- Work request -
Everything from the first line of the records below through the line containing "Extraterrestrial Encounters Holographic" is to be retyped exactly; leave out the rest.
[Records shown]
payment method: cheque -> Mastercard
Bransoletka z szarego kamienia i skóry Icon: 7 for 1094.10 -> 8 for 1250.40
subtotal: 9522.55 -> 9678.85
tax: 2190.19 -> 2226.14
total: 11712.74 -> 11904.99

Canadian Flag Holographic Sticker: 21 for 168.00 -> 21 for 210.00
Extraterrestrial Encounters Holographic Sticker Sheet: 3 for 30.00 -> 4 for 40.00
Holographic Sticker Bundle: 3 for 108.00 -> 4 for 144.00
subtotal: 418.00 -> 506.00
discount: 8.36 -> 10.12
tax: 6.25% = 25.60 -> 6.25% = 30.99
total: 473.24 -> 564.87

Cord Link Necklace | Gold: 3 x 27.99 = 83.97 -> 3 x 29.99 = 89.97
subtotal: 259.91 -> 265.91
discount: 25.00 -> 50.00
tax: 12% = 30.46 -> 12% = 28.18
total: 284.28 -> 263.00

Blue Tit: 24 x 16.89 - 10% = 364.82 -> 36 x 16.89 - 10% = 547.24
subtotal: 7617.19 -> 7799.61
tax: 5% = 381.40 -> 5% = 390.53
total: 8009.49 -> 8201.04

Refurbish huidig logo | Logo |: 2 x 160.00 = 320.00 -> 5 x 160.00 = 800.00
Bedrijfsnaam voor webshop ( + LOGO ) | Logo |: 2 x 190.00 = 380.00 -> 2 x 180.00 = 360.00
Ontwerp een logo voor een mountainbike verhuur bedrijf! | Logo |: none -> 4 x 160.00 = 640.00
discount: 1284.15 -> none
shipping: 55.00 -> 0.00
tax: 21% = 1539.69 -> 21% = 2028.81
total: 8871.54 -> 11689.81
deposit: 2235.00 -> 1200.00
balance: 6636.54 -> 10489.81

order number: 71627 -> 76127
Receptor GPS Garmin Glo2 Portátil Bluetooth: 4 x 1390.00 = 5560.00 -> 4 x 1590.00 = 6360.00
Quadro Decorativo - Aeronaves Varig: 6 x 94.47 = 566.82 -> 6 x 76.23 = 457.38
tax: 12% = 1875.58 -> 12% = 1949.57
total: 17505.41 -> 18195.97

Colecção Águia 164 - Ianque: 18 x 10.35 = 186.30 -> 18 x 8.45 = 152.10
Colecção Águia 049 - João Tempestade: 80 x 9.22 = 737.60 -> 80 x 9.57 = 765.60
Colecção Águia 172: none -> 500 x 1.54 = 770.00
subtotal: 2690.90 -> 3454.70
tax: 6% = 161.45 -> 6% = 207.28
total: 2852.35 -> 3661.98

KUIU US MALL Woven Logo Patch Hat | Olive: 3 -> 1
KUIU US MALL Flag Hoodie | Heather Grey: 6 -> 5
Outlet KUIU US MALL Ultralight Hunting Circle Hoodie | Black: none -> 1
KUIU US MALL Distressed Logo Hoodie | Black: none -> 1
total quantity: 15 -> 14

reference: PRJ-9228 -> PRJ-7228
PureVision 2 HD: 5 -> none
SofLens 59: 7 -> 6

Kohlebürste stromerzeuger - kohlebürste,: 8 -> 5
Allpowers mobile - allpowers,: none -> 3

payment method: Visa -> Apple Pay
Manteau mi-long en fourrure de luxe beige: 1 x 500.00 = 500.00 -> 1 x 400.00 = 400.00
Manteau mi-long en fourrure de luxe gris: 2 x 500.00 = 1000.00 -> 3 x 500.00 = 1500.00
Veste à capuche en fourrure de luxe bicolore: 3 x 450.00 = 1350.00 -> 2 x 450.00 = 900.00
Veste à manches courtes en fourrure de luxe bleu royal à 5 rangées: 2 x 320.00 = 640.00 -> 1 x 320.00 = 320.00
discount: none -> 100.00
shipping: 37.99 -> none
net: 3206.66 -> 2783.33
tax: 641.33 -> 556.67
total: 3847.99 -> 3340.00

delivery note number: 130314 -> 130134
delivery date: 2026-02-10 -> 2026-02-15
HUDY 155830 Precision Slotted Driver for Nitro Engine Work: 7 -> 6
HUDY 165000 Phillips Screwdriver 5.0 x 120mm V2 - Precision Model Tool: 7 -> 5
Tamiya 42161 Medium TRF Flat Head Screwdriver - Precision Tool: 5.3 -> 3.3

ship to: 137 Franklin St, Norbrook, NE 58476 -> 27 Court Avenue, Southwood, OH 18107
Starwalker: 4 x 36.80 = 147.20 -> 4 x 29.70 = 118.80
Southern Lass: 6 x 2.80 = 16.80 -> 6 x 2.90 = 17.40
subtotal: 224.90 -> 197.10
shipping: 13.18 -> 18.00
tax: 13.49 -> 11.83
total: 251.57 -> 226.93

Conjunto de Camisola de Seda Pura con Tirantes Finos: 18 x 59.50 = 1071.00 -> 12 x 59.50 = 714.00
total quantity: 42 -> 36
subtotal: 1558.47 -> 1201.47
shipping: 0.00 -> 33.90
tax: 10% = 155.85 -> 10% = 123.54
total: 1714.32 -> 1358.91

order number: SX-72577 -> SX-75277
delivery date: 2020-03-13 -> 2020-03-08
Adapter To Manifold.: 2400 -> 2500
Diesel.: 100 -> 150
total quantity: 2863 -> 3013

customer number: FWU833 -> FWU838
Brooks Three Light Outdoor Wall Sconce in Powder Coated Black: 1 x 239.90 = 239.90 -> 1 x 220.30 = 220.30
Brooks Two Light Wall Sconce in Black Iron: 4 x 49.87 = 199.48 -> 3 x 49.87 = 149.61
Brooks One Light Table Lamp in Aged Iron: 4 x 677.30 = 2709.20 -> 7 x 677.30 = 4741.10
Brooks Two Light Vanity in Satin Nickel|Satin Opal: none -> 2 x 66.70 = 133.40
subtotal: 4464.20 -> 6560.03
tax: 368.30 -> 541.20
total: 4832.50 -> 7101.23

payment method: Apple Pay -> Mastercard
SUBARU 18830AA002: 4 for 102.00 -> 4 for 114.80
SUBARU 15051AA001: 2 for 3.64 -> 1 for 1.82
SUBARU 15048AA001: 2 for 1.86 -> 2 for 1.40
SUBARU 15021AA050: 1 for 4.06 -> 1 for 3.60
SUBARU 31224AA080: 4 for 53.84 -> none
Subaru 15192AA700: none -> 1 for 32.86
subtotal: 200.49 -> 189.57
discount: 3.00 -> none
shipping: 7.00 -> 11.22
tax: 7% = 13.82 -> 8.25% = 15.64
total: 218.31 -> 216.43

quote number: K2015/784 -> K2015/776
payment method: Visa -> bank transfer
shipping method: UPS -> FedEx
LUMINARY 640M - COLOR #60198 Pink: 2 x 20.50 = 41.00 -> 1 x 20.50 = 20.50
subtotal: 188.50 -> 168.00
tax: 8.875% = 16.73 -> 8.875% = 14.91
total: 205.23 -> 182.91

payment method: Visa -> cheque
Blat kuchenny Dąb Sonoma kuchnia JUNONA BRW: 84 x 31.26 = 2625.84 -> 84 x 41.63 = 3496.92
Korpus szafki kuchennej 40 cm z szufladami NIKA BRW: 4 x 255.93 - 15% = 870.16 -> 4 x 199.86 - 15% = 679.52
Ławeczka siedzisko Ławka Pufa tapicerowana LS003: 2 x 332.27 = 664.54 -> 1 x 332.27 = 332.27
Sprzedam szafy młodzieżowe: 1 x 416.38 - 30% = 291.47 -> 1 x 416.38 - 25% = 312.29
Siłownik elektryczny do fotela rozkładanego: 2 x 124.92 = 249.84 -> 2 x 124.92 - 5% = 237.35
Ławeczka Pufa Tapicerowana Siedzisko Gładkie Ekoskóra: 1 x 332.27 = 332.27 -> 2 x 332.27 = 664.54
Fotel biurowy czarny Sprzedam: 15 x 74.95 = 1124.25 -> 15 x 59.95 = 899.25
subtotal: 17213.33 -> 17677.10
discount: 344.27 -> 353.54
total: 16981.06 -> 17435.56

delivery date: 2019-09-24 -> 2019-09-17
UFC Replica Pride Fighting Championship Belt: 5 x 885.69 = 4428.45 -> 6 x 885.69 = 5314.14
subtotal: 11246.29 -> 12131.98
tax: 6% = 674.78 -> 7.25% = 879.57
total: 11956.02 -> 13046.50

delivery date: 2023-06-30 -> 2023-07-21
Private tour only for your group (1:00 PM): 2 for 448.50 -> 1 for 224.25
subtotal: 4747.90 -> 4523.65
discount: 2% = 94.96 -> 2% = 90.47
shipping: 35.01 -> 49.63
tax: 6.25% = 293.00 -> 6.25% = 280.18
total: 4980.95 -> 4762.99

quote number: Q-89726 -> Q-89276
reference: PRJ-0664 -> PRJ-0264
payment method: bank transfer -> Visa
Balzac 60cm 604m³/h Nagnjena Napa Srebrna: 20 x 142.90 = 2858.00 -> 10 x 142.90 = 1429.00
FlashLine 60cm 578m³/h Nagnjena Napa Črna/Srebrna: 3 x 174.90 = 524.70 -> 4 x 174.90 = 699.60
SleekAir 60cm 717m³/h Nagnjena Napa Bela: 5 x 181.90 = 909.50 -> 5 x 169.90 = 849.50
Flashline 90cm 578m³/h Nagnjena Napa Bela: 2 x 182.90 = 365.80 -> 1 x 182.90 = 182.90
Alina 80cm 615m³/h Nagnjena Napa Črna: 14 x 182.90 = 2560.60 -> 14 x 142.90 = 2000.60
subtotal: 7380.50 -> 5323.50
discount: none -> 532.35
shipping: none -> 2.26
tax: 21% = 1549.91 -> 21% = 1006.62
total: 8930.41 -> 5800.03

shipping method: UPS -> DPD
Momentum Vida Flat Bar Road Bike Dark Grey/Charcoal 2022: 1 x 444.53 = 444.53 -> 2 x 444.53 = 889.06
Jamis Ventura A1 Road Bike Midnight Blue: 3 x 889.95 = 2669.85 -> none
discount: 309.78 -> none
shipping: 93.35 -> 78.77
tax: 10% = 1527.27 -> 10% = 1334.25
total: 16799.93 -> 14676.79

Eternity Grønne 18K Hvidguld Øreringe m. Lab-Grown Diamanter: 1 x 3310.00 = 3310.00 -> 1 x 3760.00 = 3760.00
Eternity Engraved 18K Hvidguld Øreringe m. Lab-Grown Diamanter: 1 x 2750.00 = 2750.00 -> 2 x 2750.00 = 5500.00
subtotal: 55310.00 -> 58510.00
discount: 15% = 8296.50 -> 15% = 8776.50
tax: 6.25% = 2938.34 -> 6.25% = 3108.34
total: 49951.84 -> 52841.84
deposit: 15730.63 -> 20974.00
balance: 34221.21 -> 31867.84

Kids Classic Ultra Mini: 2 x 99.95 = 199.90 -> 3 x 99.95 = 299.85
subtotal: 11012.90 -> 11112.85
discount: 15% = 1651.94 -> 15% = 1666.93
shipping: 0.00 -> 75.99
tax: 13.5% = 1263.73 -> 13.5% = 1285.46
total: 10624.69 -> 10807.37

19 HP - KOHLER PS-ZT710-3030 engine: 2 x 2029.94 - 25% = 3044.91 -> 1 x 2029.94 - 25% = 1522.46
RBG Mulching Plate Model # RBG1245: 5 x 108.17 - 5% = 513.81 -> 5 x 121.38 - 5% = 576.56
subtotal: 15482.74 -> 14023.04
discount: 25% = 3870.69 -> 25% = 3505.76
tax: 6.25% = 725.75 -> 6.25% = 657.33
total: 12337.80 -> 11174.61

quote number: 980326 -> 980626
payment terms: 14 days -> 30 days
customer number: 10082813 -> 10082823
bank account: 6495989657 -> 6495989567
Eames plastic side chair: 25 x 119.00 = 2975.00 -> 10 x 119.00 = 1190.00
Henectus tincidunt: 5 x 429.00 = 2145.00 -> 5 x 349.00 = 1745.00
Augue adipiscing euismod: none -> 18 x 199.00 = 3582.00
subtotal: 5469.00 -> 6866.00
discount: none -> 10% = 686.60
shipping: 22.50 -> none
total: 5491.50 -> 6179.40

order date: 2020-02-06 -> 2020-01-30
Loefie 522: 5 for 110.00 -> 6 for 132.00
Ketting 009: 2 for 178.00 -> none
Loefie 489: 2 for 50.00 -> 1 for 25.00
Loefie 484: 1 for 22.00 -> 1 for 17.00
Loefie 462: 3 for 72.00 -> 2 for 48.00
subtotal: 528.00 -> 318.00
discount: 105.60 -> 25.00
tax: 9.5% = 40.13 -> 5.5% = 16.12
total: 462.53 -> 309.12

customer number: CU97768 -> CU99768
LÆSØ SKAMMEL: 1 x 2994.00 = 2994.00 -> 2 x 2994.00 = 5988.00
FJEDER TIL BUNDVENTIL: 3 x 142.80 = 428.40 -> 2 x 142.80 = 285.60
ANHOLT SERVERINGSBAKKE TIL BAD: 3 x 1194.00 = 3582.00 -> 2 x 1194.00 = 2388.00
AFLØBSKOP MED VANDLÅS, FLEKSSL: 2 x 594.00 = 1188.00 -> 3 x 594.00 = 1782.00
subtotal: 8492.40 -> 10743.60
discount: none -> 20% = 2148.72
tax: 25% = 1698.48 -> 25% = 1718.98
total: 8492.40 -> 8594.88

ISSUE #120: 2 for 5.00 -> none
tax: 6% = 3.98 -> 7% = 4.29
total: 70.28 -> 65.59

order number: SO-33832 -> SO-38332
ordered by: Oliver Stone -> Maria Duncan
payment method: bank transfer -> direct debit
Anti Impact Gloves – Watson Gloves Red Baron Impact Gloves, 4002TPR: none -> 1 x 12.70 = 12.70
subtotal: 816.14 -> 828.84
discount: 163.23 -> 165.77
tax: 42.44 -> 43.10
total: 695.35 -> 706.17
[/Records shown]
- Output -
payment method: cheque -> Mastercard
Bransoletka z szarego kamienia i skóry Icon: 7 for 1094.10 -> 8 for 1250.40
subtotal: 9522.55 -> 9678.85
tax: 2190.19 -> 2226.14
total: 11712.74 -> 11904.99

Canadian Flag Holographic Sticker: 21 for 168.00 -> 21 for 210.00
Extraterrestrial Encounters Holographic Sticker Sheet: 3 for 30.00 -> 4 for 40.00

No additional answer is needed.